The Art of Deduction: The misunderstandings and the corrections

I’ve been on quite a Sherlock Holmes binge lately, having watched a lot of Elementary, the entire Sherlock series and quite a few of the movies as well. I read all the books when I was a kid. The central part of Sherlock Holmes is his logical reasoning and his incredible memory. Many assume he is some sort of human computer, but that’s not at all what is happening.

Anyone can deduce, most people do. What Holmes do differently is what he refers to as the Art of Deduction (sometimes called the Science of Deduction).

Conventional reasoning is that you look at the evidence you have together with your experience and you try to make a series reasonable assumptions. Whatever evidence that doesn’t match you simply dismiss and whatever assumption that seems most likely you go on.

Art of Deduction differs in that you do not make assumptions at all. Instead you take all possibilities and remove those that doesn’t fit all the evidence at hand. The memory part only plays a role for Holmes, as he do not need to look up a lot of things, he remembers everything he has previously looked up and constantly train his memory to do so. Because of this, he can make his deductions on the scene right away.

Very few people have this sort of memory, and science actually disagrees a bit about if it really exists. Even Holmes himself has on occasion questioned his own memories, at which point he dismisses his own memory until he can confirm it to be true.

So when he steps into a murder investigation where a myth about a ghost dog seems to apply, he looks at everything that has happened and everything that is happening and make his deduction.
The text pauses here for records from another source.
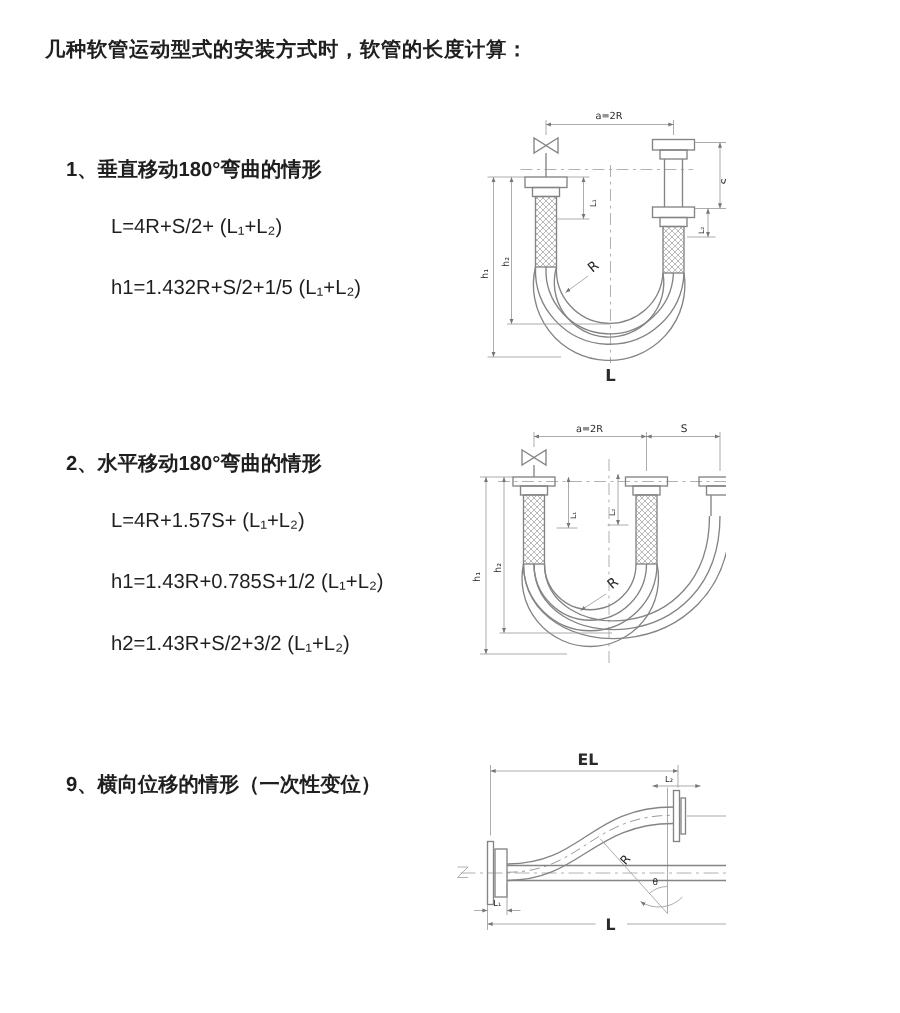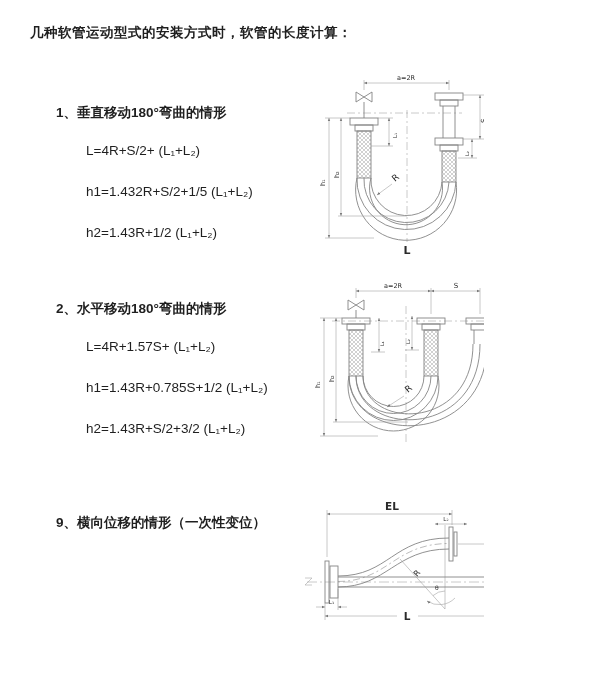--- a/index.html
+++ b/index.html
@@ -6,7 +6,7 @@
   .page{position:relative;width:484px;height:675px;background:#fff;overflow:hidden;
         font-family:"Liberation Sans","DejaVu Sans",sans-serif;color:#1f1f1f;}
   .title{position:absolute;left:30px;top:24px;font-size:13.5px;font-weight:bold;letter-spacing:.5px;}
-  .sec{position:absolute;left:56px;}
+  .sec{position:absolute;left:44px;}
   #sec1{top:104px}
   #sec2{top:300px}
   #sec3{top:514px}

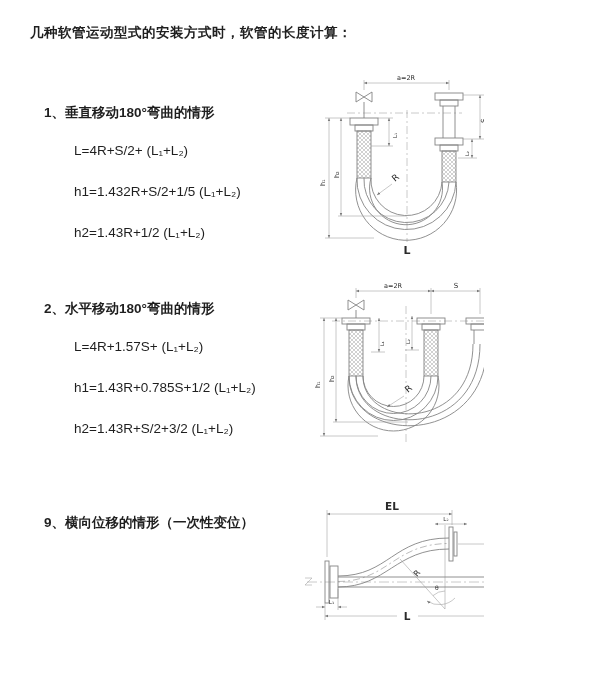--- a/index.html
+++ b/index.html
@@ -34,7 +34,6 @@
     <div class="formulas">
       <div class="formula">L=4R+S/2+ (L₁+L₂)</div>
       <div class="formula">h1=1.432R+S/2+1/5 (L₁+L₂)</div>
-      <div class="formula">h2=1.43R+1/2 (L₁+L₂)</div>
     </div>
   </section>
Could the ghost dog be true? There has been no evidence that ghost dogs exist, save for the victim’s injuries and the circumstances of the death. That’s why we hear him talk about the possibility of a ghost dog in Baskerville’s Hound, and that’s also where we hear the iconic line

How often have I said to you that when you have eliminated the impossible, whatever remains, however improbable, must be the truth?

This line is key to his method, as it shows the audience that he looks into every single possibility. He then applies the evidence at hand, without assumptions, and remove those that does not fit. At first, this would eliminate about 99.9999% of all possibilities. For example, no sign of a wound from a weapon, so all weapon-related cases go away. No sign of animal tracks, save for the giant paw prints, so trampling is out of the question. No crater, so it wasn’t a meteor. Things like that.

Spoilers for those who haven’t seen or read Baskerville’s Hound, but he does deduce that we are looking at 2 separate events, in light of all the evidence and that these two events are somewhat connected. First, the death of Baskerville was due to an abnormally large dog that had been starved and then given his scent through the boot that went missing in London. Second event was the escaped mental patient, who had been given supplies from a relative living on the Baskerville grounds.

All evidence given was taken into account, and the only possible answer was that these two events took place. But that’s only possible if you can look at all the evidence and remember all the circumstances around how they appeared and when, and connect the dots.

A more recent example is from Sherlock, when Holmes can deduce the location of two missing children from a few stains in a foot print. He could only do this because he knew what sort of concrete, what sort of bricks and what the rare chemical was used for, which he only knew because he had access to that information through his memory. That concrete, that type of brick and that chemical lead to a very specific chocolate factory.

Now, it’s unreasonable to think most police detectives could do something like this, but with the expansion of technology, it could be a future possibility. Though that requires the detectives to think in these patterns, which most people don’t and to identify all possible evidence, which nobody reasonably can. Most people have conventional logic, for a good reason. But there are people out there who have deductive logic, as evident by Doctor Joseph Bell, the inspiration behind Sherlock Holmes and lecturer to Arthur Conan Doyle. He could make these connections, though he often required time to read through books first to get the knowledge needed to connect the dots.

So, to sum up:
The Art of Deduction is not guesswork, nor is it supernatural, nor does it require any genetic trait.
It is a method in which all explanations are derived from all possibilities, reduced (or deducted) by the evidence.